Ramucirumab is a fully humanized monoclonal antibody specifically directed against VEGFR-2. The compound was isolated from a large phage display antibody library with specificity to VEGFR-2, and following several rounds of in-vitro selection a high affinity variant was selected for further development. The final ramucirumab product binds to and alters the conformation of the receptor, preventing VEGF binding and inhibiting subsequent VEGF induced signaling. Three Phase I trials have been completed, of which one has been published.39 In this study ramucirumab showed early evidence of efficacy in 37 patients, of whom 4 had advanced gastric or esophageal cancer. Patients were treated once weekly with a range of escalating doses between 2 mg and 16 mg per kg. Five dose limiting (> grade 3) toxicities were observed: 2 incidences hypertension and 1 incidence each of DVT, proteinuria and vomiting. On the basis of this the maximum tolerated dose was determined to be 13 mg/kg weekly. In this study 15% of patients showed a partial response and 30% had a partial response or stable disease lasting greater than 24 weeks.

Second-line treatment

Phase III evaluation of ramucirumab has demonstrated statistically and clinically significant efficacy both as monotherapy and in combination with paclitaxel in previously treated advanced gastric and GOJ cancers. REGARD was a double-blind placebo-controlled Phase III study involving 355 patients with gastric or GOJ adenocarcinoma.40 Participants were randomized in a 2:1 fashion to receive either ramucirumab 8 mg/kg IV or placebo 2 weekly following progression after first-line chemotherapy. There was no crossover allowed and primary endpoint was OS. Eligible patients were required to show progressive disease within 4 months of first-line treatment and have an Eastern Cooperative Oncology Group (ECOG) performance status of 0–1. Key exclusion criteria included significant gastrointestinal bleeding within 3 months of randomization, any arterial thromboembolism such as myocardial infarction, transient ischemic attack, or cerebrovascular accident within 6 months of randomization or uncontrolled hypertension. The study recruited at 29 centers globally across the Americas, Asia, Europe, and Africa with approximately 69% of patients recruited from Europe, North America, or Australasia. Ramucirumab treatment led to a significantly longer median OS compared to placebo (5.2 vs 3.8 months) with 6 month PFS also improved from 31.6% to 41.8%. It is notable that this reflects almost exactly the survival benefit attributable to systemic chemotherapy in the same setting.15,16 After adjustment for factors such as performance status, site of primary tumor and presence of peritoneal metastases, the survival benefit for ramucirumab remained significant. Although RRs were low at only 4%, the overall rate of stable disease was over twice that of placebo (45% vs 21%) leading to significantly improved disease control rates.

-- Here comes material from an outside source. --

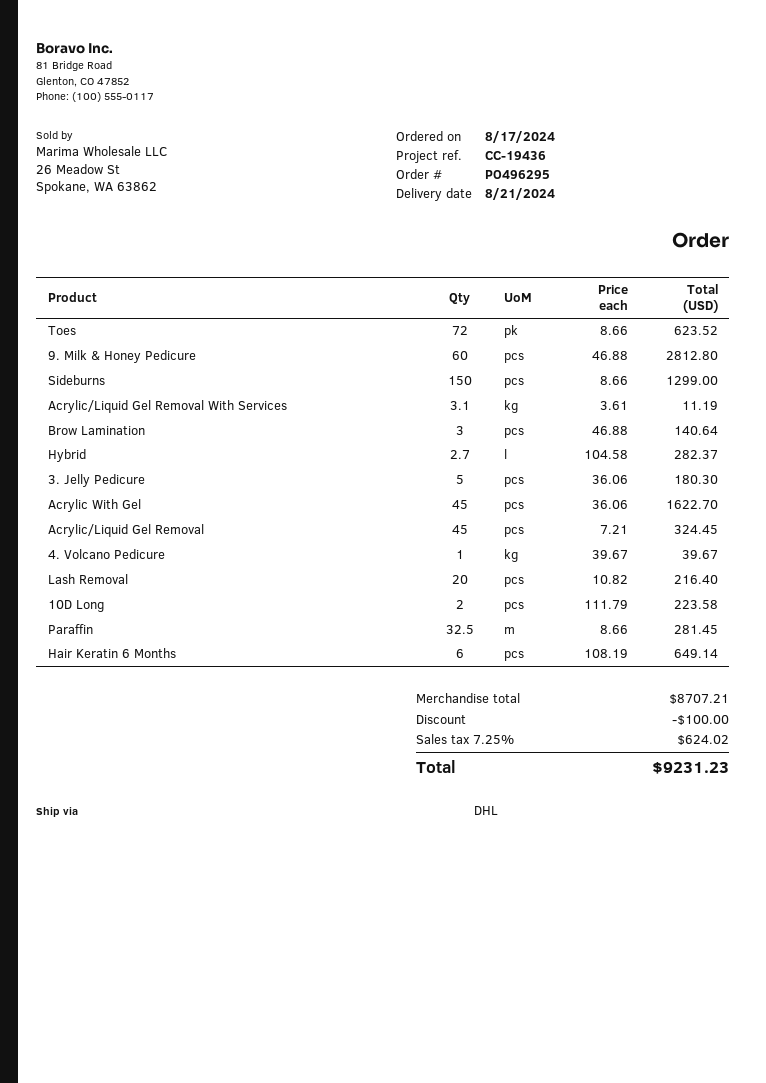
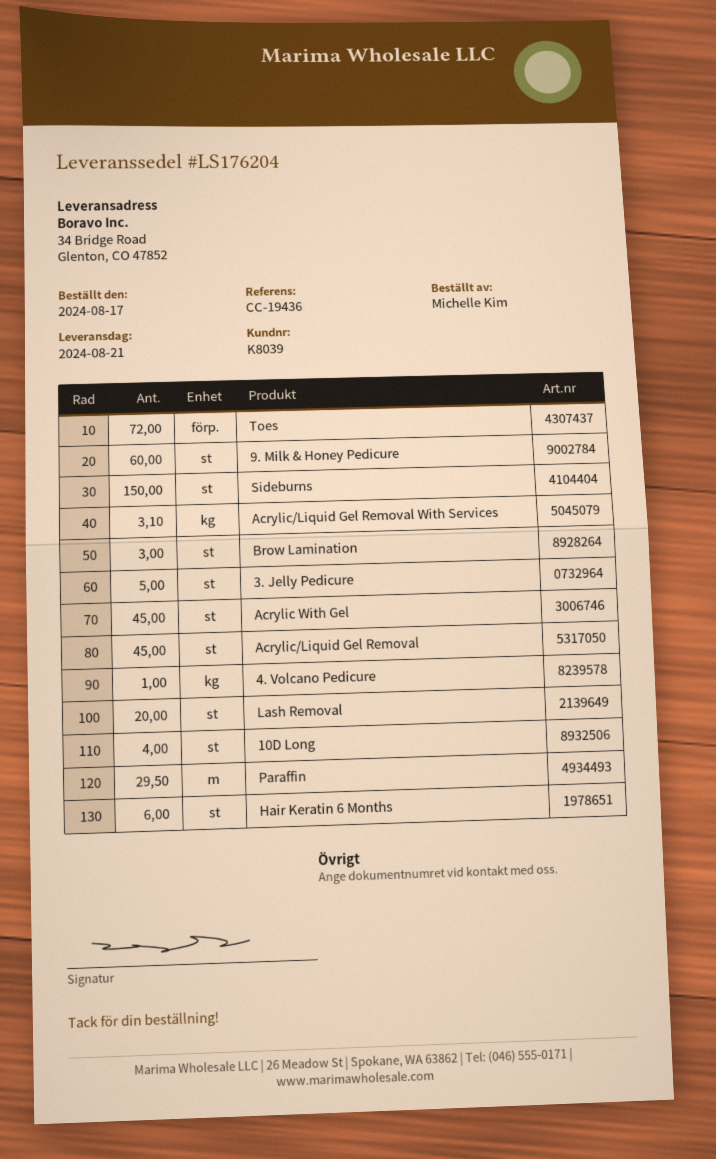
Hybrid: 2.7 -> none
10D Long: 2 -> 4
Paraffin: 32.5 -> 29.5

Concurrently with REGARD,40 the double-blind randomized Phase III RAINBOW study recruited 665 patients with advanced GC or GOJ adenocarcinoma to receive either paclitaxel 80 mg/m2 on days 1, 8 and 15 of a 28-day cycle plus either ramucirumab at 8 mg/kg or placebo intravenously on day 1 and 15.41 Again this was a large global study run across 27 countries with 60% of patients drawn from Europe, North America, and Australasia; 33% from Asia; and 7% from South and Central America. Eligibility criteria were similar to those in REGARD with the additional stratification factor of time to progression on first-line therapy. OS was significantly prolonged with the addition of ramucirumab (9.63 vs 7.26 months) with additional significant improvements in PFS and RR. A subset analysis by geographical region showed that overall survival benefit was not significant for those from Asia when compared to non-Asian participants, however it is important to note that this differential related only to OS and not PFS. The use of subsequent lines of therapy was comparable between treatment arms at 45.7% for ramucirumab and 46% for placebo, but was substantially higher in Asian patients (almost 70% vs almost 40%) and may go some way to explaining the differential in OS seen. A subsequent efficacy analysis contrasting Japanese with European, American and Australian patients found no median OS benefit in the Japanese population, but did see statistically significant improvements in PFS, ORR and OS at 6 months.42 Again there was a higher uptake of subsequent lines of treatment amongst the Japanese group of patients. Table 1 illustrates the efficacy outcomes of RAINBOW and REGARD in comparison to selected Phase III trials of both chemotherapy and targeted agents in second-line advanced GC treatment.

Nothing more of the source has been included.